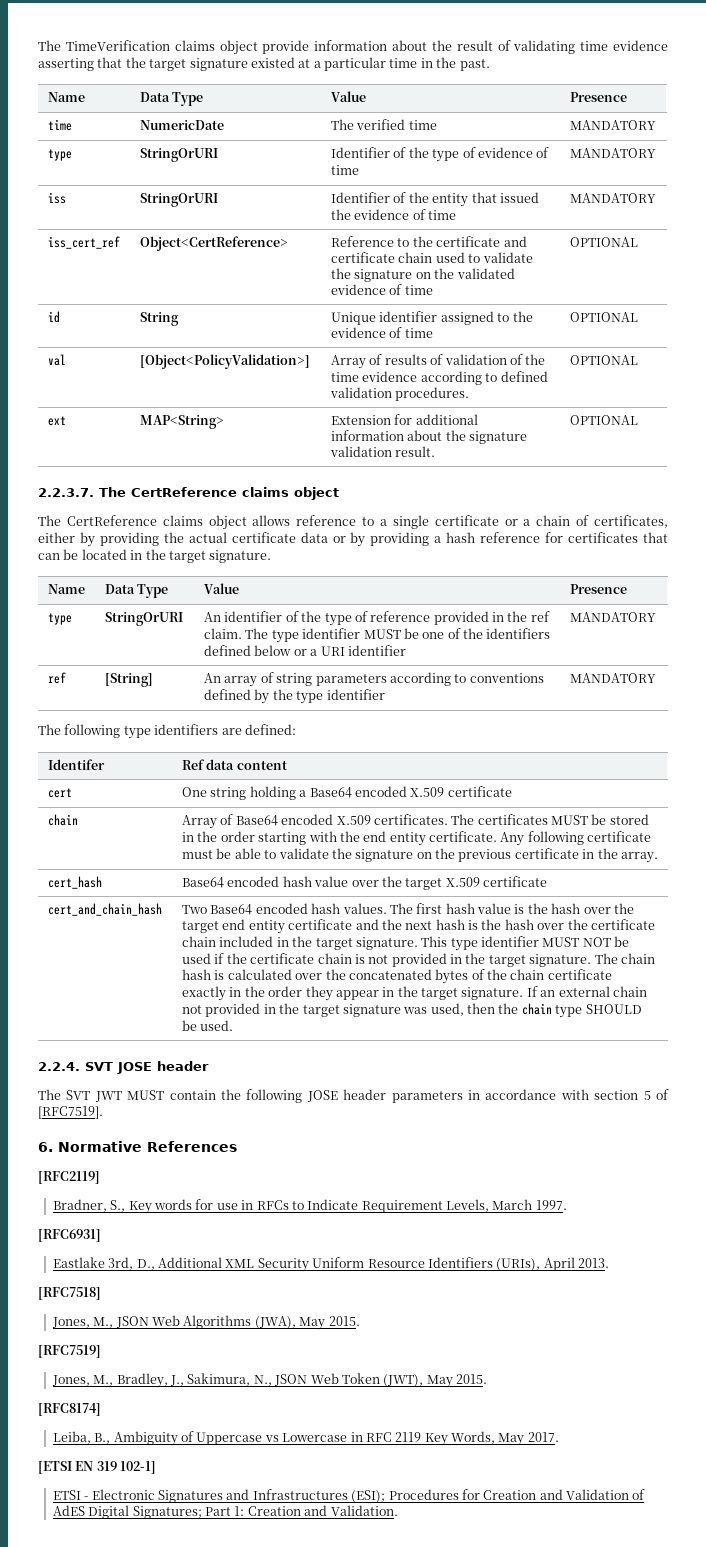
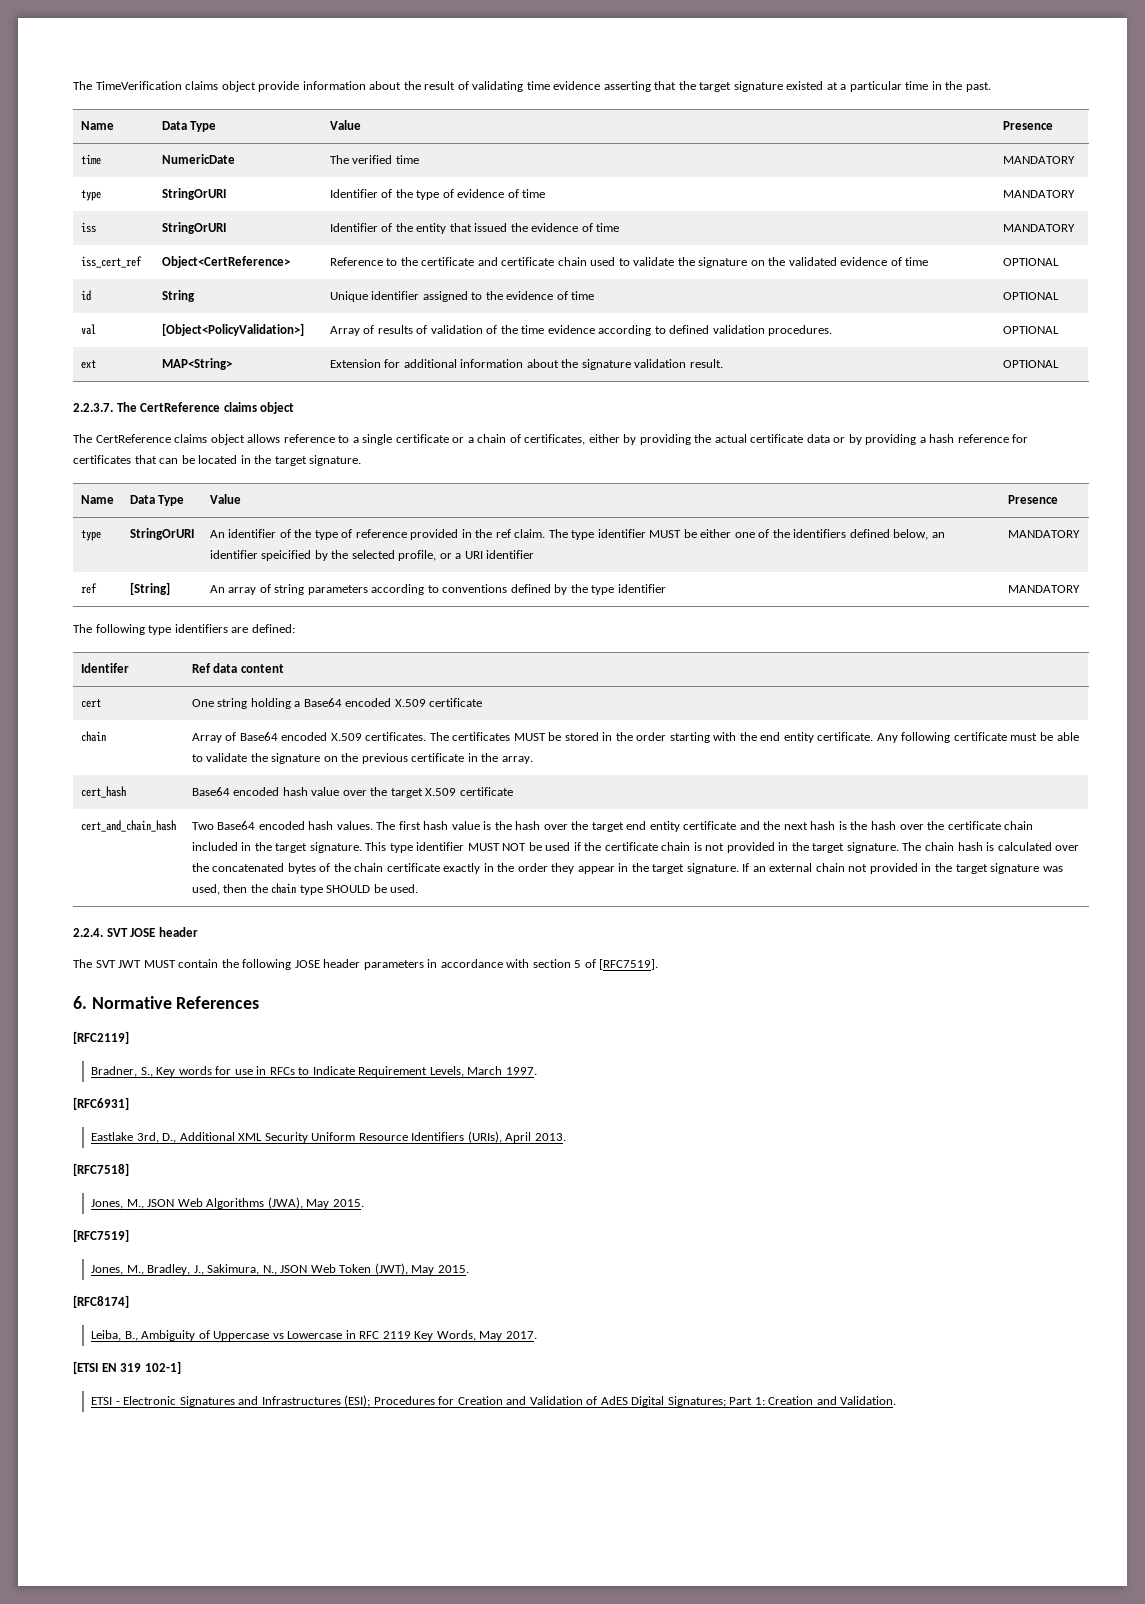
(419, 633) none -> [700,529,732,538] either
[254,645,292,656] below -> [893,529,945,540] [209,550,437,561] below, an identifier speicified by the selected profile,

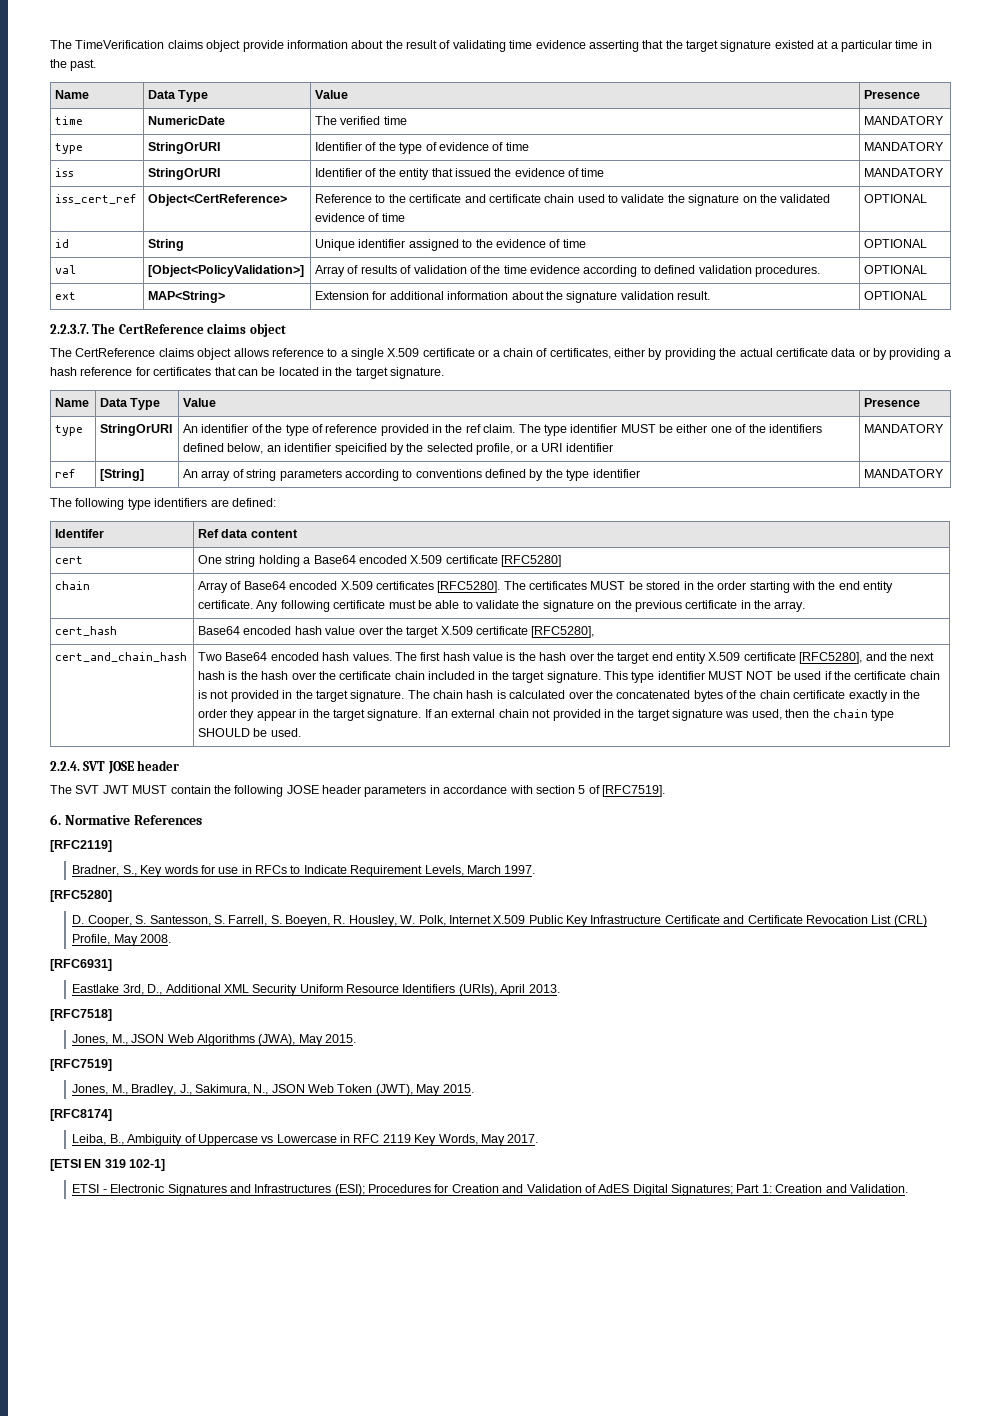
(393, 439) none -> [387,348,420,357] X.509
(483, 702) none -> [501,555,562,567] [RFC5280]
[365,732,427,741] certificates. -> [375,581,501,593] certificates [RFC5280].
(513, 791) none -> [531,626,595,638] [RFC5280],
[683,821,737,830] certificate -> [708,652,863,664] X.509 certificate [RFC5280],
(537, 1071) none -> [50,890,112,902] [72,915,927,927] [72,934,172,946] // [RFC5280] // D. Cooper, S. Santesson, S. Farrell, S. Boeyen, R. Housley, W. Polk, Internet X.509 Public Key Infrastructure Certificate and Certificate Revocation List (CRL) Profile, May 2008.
* * *
Nothing should appear in the reply except the lines from the start of the listing above through the line with "(483, 702) none", repeated exactly and free of pictures.

__RESULT__.
(419, 633) none -> [700,529,732,538] either
[254,645,292,656] below -> [893,529,945,540] [209,550,437,561] below, an identifier speicified by the selected profile,

(393, 439) none -> [387,348,420,357] X.509
(483, 702) none -> [501,555,562,567] [RFC5280]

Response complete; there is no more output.